Projected Empirical Processes

Updated 6 January 2026

Projected empirical processes are a statistical method that uses one-dimensional projections to reduce high-dimensional data and facilitate effective regression model testing.
They construct empirical processes indexed by projected covariates, achieving computational scalability and weak convergence to Gaussian processes under regular conditions.
Multiple projections and p-value combination methods, such as the Cauchy statistic, enhance test power while mitigating the curse of dimensionality in complex regression settings.

A projected empirical process is a statistical methodology that extends classical empirical process theory to high- or infinite-dimensional covariate spaces by leveraging random or data-driven one-dimensional projections. These techniques construct goodness-of-fit tests for regression models—such as the functional linear model (FLM) or sparse high-dimensional regressions—by analyzing empirical processes indexed by projected covariates.

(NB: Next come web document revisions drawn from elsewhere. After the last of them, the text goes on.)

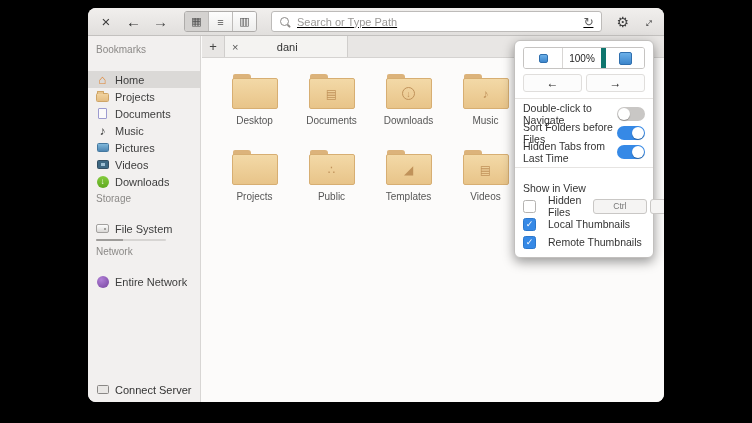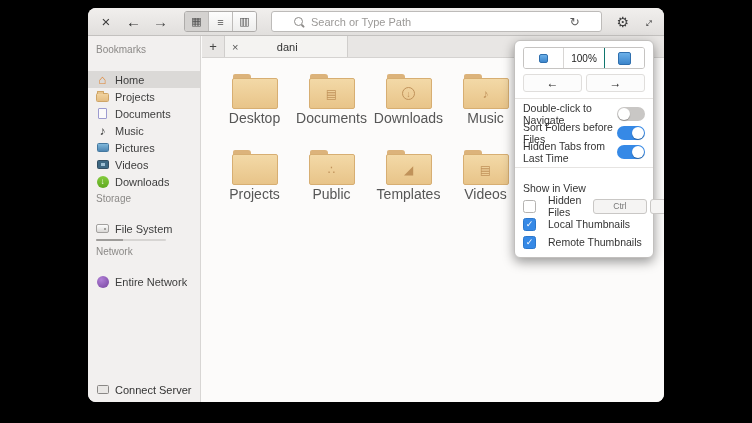"Search or Type Path" .searchbar { padding: 0 22px -> 0 8px; text-decoration: none -> underline }
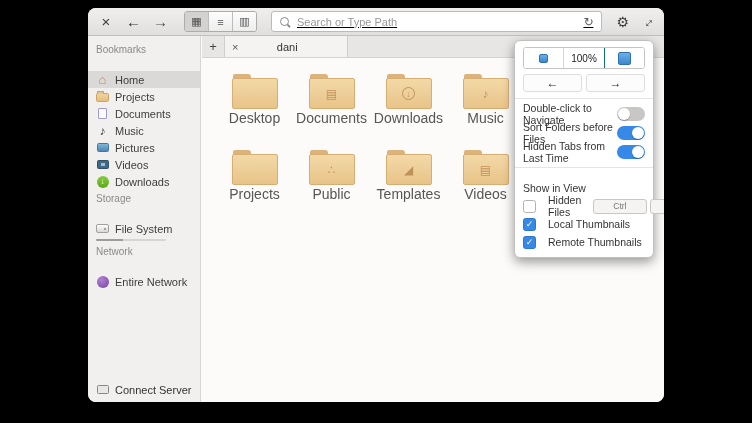"100%" .zseg.mid { border-right: 1px solid #0f766e -> 5px solid #0f766e }
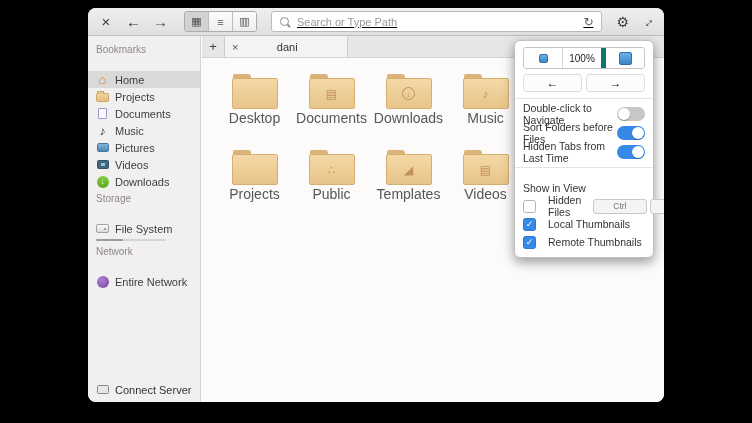"Desktop" .f-label { font-size: 14px -> 10px; margin-top: none -> 5px }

Projected empirical processes address the curse of dimensionality, improve computational scalability, and provide theoretically sound testing procedures even in settings where the dimension of the covariate space competes with or exceeds the sample size.

1. Definition and Construction of Projected Empirical Processes

Let $\{(X_i,Y_i)\}_{i=1}^n$ be independent observations, where $X_i$ lies in a high- or infinite-dimensional space (such as a separable Hilbert space $\mathcal{H}$ or $\mathbb{R}^p$ for large $p$ ), and $Y_i$ is a scalar response. In the functional linear model,

$Y = \langle X, \rho \rangle + \varepsilon,$

with $X$ in $\mathcal{H}$ , a projected empirical process is constructed by first drawing a projection direction $h \in \mathcal{H}$ (often randomly from a Gaussian measure when $\mathcal{H}$ is infinite-dimensional), and computing the scalar projections $X_i^h = \langle X_i, h \rangle$ .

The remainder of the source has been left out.